| Work order |
Write out every line below with no difference at all.

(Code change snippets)
● ● ● ●
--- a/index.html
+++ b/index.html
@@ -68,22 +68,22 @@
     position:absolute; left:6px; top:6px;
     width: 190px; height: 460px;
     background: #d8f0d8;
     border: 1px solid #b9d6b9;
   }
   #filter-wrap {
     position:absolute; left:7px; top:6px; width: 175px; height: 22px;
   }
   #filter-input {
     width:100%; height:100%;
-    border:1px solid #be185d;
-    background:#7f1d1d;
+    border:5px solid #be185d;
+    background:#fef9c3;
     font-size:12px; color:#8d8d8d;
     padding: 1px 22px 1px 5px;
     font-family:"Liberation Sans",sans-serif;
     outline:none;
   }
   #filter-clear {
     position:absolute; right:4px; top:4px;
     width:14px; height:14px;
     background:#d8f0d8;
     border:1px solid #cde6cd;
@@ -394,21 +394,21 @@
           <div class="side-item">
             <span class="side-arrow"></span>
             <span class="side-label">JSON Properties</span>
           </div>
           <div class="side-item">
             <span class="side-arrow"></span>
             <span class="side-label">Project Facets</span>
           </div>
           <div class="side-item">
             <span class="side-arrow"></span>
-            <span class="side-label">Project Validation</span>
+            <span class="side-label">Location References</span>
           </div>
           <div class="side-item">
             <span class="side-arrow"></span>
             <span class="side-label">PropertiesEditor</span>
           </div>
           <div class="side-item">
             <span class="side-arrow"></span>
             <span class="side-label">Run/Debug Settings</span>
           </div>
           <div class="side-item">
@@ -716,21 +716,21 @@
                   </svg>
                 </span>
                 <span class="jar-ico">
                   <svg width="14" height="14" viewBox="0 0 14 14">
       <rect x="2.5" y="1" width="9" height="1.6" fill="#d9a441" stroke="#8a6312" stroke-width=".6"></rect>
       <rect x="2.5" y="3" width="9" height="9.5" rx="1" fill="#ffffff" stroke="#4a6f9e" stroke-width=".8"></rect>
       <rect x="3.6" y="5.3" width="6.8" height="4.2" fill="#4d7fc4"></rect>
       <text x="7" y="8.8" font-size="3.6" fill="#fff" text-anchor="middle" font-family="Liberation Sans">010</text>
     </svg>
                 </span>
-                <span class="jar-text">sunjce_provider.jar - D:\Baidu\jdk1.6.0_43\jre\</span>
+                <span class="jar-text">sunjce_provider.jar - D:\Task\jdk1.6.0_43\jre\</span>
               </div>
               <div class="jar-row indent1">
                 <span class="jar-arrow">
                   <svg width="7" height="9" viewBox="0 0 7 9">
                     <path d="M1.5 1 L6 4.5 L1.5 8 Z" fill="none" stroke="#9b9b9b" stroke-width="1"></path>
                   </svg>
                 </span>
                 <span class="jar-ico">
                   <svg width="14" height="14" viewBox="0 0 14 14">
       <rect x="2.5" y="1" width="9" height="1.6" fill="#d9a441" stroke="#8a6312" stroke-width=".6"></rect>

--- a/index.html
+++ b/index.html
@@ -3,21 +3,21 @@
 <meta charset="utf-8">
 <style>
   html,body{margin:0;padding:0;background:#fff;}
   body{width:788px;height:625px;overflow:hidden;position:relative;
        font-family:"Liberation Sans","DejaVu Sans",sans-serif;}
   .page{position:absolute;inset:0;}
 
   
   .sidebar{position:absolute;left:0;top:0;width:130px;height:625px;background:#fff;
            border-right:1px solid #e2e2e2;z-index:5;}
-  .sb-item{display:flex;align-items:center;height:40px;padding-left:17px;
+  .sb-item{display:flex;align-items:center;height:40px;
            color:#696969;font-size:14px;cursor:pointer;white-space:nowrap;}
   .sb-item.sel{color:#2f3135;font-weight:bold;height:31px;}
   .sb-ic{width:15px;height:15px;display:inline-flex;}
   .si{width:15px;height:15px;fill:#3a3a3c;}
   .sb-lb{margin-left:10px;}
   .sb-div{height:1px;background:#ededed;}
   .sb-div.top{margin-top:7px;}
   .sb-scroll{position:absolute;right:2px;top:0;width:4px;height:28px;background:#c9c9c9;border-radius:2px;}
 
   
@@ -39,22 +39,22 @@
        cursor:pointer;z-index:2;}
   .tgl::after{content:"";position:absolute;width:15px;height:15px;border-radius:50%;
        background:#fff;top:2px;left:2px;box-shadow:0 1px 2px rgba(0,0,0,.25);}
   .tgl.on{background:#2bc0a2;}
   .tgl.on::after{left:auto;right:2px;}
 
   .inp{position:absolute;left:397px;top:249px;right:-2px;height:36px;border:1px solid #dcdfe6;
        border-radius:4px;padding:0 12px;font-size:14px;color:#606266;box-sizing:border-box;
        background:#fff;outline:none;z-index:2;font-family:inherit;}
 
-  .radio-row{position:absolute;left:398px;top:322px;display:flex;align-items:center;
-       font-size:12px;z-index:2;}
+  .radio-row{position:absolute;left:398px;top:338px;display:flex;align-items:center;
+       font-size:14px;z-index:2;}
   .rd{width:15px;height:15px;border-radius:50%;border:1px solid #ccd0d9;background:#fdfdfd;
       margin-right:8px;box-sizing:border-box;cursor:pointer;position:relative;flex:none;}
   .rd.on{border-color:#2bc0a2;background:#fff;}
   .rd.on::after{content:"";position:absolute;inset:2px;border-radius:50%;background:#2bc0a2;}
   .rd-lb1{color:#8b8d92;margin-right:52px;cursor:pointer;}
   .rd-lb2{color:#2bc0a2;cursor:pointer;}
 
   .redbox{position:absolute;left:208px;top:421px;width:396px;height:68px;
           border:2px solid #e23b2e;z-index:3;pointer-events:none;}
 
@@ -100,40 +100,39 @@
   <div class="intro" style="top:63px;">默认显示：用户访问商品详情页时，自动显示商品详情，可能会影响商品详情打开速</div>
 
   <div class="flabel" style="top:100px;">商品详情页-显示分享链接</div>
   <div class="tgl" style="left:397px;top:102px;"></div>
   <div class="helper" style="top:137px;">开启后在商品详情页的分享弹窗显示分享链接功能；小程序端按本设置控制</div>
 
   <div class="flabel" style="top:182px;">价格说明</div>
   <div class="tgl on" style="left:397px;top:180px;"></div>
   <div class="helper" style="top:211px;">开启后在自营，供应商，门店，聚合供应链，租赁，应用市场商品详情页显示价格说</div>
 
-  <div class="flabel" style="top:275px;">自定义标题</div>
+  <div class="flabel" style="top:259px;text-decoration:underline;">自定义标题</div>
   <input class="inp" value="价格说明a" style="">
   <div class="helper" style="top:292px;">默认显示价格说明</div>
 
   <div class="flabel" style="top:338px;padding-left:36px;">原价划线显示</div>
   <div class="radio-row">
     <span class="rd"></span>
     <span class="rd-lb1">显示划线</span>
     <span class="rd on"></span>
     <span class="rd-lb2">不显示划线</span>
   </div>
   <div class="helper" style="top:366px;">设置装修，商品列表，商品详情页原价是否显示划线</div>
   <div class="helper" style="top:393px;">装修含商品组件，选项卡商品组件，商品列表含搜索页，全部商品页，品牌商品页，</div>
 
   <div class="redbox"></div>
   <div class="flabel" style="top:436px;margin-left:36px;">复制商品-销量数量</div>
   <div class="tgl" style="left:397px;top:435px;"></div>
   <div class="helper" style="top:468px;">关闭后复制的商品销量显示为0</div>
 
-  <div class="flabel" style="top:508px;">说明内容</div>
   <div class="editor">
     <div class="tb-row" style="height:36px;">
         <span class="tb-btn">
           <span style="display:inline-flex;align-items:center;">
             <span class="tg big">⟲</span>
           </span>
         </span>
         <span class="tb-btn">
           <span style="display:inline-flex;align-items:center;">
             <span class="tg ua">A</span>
● ● ● ●
| Response to the task |
--- a/index.html
+++ b/index.html
@@ -68,22 +68,22 @@
     position:absolute; left:6px; top:6px;
     width: 190px; height: 460px;
     background: #d8f0d8;
     border: 1px solid #b9d6b9;
   }
   #filter-wrap {
     position:absolute; left:7px; top:6px; width: 175px; height: 22px;
   }
   #filter-input {
     width:100%; height:100%;
-    border:1px solid #be185d;
-    background:#7f1d1d;
+    border:5px solid #be185d;
+    background:#fef9c3;
     font-size:12px; color:#8d8d8d;
     padding: 1px 22px 1px 5px;
     font-family:"Liberation Sans",sans-serif;
     outline:none;
   }
   #filter-clear {
     position:absolute; right:4px; top:4px;
     width:14px; height:14px;
     background:#d8f0d8;
     border:1px solid #cde6cd;
@@ -394,21 +394,21 @@
           <div class="side-item">
             <span class="side-arrow"></span>
             <span class="side-label">JSON Properties</span>
           </div>
           <div class="side-item">
             <span class="side-arrow"></span>
             <span class="side-label">Project Facets</span>
           </div>
           <div class="side-item">
             <span class="side-arrow"></span>
-            <span class="side-label">Project Validation</span>
+            <span class="side-label">Location References</span>
           </div>
           <div class="side-item">
             <span class="side-arrow"></span>
             <span class="side-label">PropertiesEditor</span>
           </div>
           <div class="side-item">
             <span class="side-arrow"></span>
             <span class="side-label">Run/Debug Settings</span>
           </div>
           <div class="side-item">
@@ -716,21 +716,21 @@
                   </svg>
                 </span>
                 <span class="jar-ico">
                   <svg width="14" height="14" viewBox="0 0 14 14">
       <rect x="2.5" y="1" width="9" height="1.6" fill="#d9a441" stroke="#8a6312" stroke-width=".6"></rect>
       <rect x="2.5" y="3" width="9" height="9.5" rx="1" fill="#ffffff" stroke="#4a6f9e" stroke-width=".8"></rect>
       <rect x="3.6" y="5.3" width="6.8" height="4.2" fill="#4d7fc4"></rect>
       <text x="7" y="8.8" font-size="3.6" fill="#fff" text-anchor="middle" font-family="Liberation Sans">010</text>
     </svg>
                 </span>
-                <span class="jar-text">sunjce_provider.jar - D:\Baidu\jdk1.6.0_43\jre\</span>
+                <span class="jar-text">sunjce_provider.jar - D:\Task\jdk1.6.0_43\jre\</span>
               </div>
               <div class="jar-row indent1">
                 <span class="jar-arrow">
                   <svg width="7" height="9" viewBox="0 0 7 9">
                     <path d="M1.5 1 L6 4.5 L1.5 8 Z" fill="none" stroke="#9b9b9b" stroke-width="1"></path>
                   </svg>
                 </span>
                 <span class="jar-ico">
                   <svg width="14" height="14" viewBox="0 0 14 14">
       <rect x="2.5" y="1" width="9" height="1.6" fill="#d9a441" stroke="#8a6312" stroke-width=".6"></rect>

--- a/index.html
+++ b/index.html
@@ -3,21 +3,21 @@
 <meta charset="utf-8">
 <style>
   html,body{margin:0;padding:0;background:#fff;}
   body{width:788px;height:625px;overflow:hidden;position:relative;
        font-family:"Liberation Sans","DejaVu Sans",sans-serif;}
   .page{position:absolute;inset:0;}
 
   
   .sidebar{position:absolute;left:0;top:0;width:130px;height:625px;background:#fff;
            border-right:1px solid #e2e2e2;z-index:5;}
-  .sb-item{display:flex;align-items:center;height:40px;padding-left:17px;
+  .sb-item{display:flex;align-items:center;height:40px;
            color:#696969;font-size:14px;cursor:pointer;white-space:nowrap;}
   .sb-item.sel{color:#2f3135;font-weight:bold;height:31px;}
   .sb-ic{width:15px;height:15px;display:inline-flex;}
   .si{width:15px;height:15px;fill:#3a3a3c;}
   .sb-lb{margin-left:10px;}
   .sb-div{height:1px;background:#ededed;}
   .sb-div.top{margin-top:7px;}
   .sb-scroll{position:absolute;right:2px;top:0;width:4px;height:28px;background:#c9c9c9;border-radius:2px;}
 
   
@@ -39,22 +39,22 @@
        cursor:pointer;z-index:2;}
   .tgl::after{content:"";position:absolute;width:15px;height:15px;border-radius:50%;
        background:#fff;top:2px;left:2px;box-shadow:0 1px 2px rgba(0,0,0,.25);}
   .tgl.on{background:#2bc0a2;}
   .tgl.on::after{left:auto;right:2px;}
 
   .inp{position:absolute;left:397px;top:249px;right:-2px;height:36px;border:1px solid #dcdfe6;
        border-radius:4px;padding:0 12px;font-size:14px;color:#606266;box-sizing:border-box;
        background:#fff;outline:none;z-index:2;font-family:inherit;}
 
-  .radio-row{position:absolute;left:398px;top:322px;display:flex;align-items:center;
-       font-size:12px;z-index:2;}
+  .radio-row{position:absolute;left:398px;top:338px;display:flex;align-items:center;
+       font-size:14px;z-index:2;}
   .rd{width:15px;height:15px;border-radius:50%;border:1px solid #ccd0d9;background:#fdfdfd;
       margin-right:8px;box-sizing:border-box;cursor:pointer;position:relative;flex:none;}
   .rd.on{border-color:#2bc0a2;background:#fff;}
   .rd.on::after{content:"";position:absolute;inset:2px;border-radius:50%;background:#2bc0a2;}
   .rd-lb1{color:#8b8d92;margin-right:52px;cursor:pointer;}
   .rd-lb2{color:#2bc0a2;cursor:pointer;}
 
   .redbox{position:absolute;left:208px;top:421px;width:396px;height:68px;
           border:2px solid #e23b2e;z-index:3;pointer-events:none;}
 
@@ -100,40 +100,39 @@
   <div class="intro" style="top:63px;">默认显示：用户访问商品详情页时，自动显示商品详情，可能会影响商品详情打开速</div>
 
   <div class="flabel" style="top:100px;">商品详情页-显示分享链接</div>
   <div class="tgl" style="left:397px;top:102px;"></div>
   <div class="helper" style="top:137px;">开启后在商品详情页的分享弹窗显示分享链接功能；小程序端按本设置控制</div>
 
   <div class="flabel" style="top:182px;">价格说明</div>
   <div class="tgl on" style="left:397px;top:180px;"></div>
   <div class="helper" style="top:211px;">开启后在自营，供应商，门店，聚合供应链，租赁，应用市场商品详情页显示价格说</div>
 
-  <div class="flabel" style="top:275px;">自定义标题</div>
+  <div class="flabel" style="top:259px;text-decoration:underline;">自定义标题</div>
   <input class="inp" value="价格说明a" style="">
   <div class="helper" style="top:292px;">默认显示价格说明</div>
 
   <div class="flabel" style="top:338px;padding-left:36px;">原价划线显示</div>
   <div class="radio-row">
     <span class="rd"></span>
     <span class="rd-lb1">显示划线</span>
     <span class="rd on"></span>
     <span class="rd-lb2">不显示划线</span>
   </div>
   <div class="helper" style="top:366px;">设置装修，商品列表，商品详情页原价是否显示划线</div>
   <div class="helper" style="top:393px;">装修含商品组件，选项卡商品组件，商品列表含搜索页，全部商品页，品牌商品页，</div>
 
   <div class="redbox"></div>
   <div class="flabel" style="top:436px;margin-left:36px;">复制商品-销量数量</div>
   <div class="tgl" style="left:397px;top:435px;"></div>
   <div class="helper" style="top:468px;">关闭后复制的商品销量显示为0</div>
 
-  <div class="flabel" style="top:508px;">说明内容</div>
   <div class="editor">
     <div class="tb-row" style="height:36px;">
         <span class="tb-btn">
           <span style="display:inline-flex;align-items:center;">
             <span class="tg big">⟲</span>
           </span>
         </span>
         <span class="tb-btn">
           <span style="display:inline-flex;align-items:center;">
             <span class="tg ua">A</span>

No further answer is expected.